(DIRECTIONS): Output the data in full and exactly as presented.
○ ○ ○
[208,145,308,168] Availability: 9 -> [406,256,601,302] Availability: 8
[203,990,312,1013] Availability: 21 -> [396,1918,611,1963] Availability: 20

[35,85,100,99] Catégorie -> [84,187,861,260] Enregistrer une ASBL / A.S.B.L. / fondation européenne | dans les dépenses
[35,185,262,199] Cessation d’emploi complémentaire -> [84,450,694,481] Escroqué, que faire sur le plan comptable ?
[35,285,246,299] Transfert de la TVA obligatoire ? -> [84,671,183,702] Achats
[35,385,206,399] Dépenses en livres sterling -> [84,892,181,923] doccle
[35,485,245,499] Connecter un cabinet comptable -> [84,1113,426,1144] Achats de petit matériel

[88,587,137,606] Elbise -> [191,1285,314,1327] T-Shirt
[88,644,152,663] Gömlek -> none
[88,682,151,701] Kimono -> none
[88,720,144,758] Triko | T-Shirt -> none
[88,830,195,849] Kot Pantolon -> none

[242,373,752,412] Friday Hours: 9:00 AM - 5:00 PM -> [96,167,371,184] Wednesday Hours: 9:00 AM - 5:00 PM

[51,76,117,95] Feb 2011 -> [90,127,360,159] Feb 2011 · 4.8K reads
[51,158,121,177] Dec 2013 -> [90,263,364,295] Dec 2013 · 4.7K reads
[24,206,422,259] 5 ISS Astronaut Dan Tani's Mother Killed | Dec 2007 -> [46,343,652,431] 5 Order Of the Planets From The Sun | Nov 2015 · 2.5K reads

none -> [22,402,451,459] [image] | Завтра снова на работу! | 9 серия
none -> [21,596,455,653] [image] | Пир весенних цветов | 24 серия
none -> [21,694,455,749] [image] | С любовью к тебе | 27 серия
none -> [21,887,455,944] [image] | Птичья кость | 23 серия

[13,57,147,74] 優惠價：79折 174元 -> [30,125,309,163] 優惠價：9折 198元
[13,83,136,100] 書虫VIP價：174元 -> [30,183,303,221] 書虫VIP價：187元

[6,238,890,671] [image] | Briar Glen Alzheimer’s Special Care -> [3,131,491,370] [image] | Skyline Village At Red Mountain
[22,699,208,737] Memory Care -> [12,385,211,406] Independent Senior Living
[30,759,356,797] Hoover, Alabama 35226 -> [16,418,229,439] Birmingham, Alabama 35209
○ ○ ○
(ANSWER SPACE):
[208,145,308,168] Availability: 9 -> [406,256,601,302] Availability: 8
[203,990,312,1013] Availability: 21 -> [396,1918,611,1963] Availability: 20

[35,85,100,99] Catégorie -> [84,187,861,260] Enregistrer une ASBL / A.S.B.L. / fondation européenne | dans les dépenses
[35,185,262,199] Cessation d’emploi complémentaire -> [84,450,694,481] Escroqué, que faire sur le plan comptable ?
[35,285,246,299] Transfert de la TVA obligatoire ? -> [84,671,183,702] Achats
[35,385,206,399] Dépenses en livres sterling -> [84,892,181,923] doccle
[35,485,245,499] Connecter un cabinet comptable -> [84,1113,426,1144] Achats de petit matériel

[88,587,137,606] Elbise -> [191,1285,314,1327] T-Shirt
[88,644,152,663] Gömlek -> none
[88,682,151,701] Kimono -> none
[88,720,144,758] Triko | T-Shirt -> none
[88,830,195,849] Kot Pantolon -> none

[242,373,752,412] Friday Hours: 9:00 AM - 5:00 PM -> [96,167,371,184] Wednesday Hours: 9:00 AM - 5:00 PM

[51,76,117,95] Feb 2011 -> [90,127,360,159] Feb 2011 · 4.8K reads
[51,158,121,177] Dec 2013 -> [90,263,364,295] Dec 2013 · 4.7K reads
[24,206,422,259] 5 ISS Astronaut Dan Tani's Mother Killed | Dec 2007 -> [46,343,652,431] 5 Order Of the Planets From The Sun | Nov 2015 · 2.5K reads

none -> [22,402,451,459] [image] | Завтра снова на работу! | 9 серия
none -> [21,596,455,653] [image] | Пир весенних цветов | 24 серия
none -> [21,694,455,749] [image] | С любовью к тебе | 27 серия
none -> [21,887,455,944] [image] | Птичья кость | 23 серия

[13,57,147,74] 優惠價：79折 174元 -> [30,125,309,163] 優惠價：9折 198元
[13,83,136,100] 書虫VIP價：174元 -> [30,183,303,221] 書虫VIP價：187元

[6,238,890,671] [image] | Briar Glen Alzheimer’s Special Care -> [3,131,491,370] [image] | Skyline Village At Red Mountain
[22,699,208,737] Memory Care -> [12,385,211,406] Independent Senior Living
[30,759,356,797] Hoover, Alabama 35226 -> [16,418,229,439] Birmingham, Alabama 35209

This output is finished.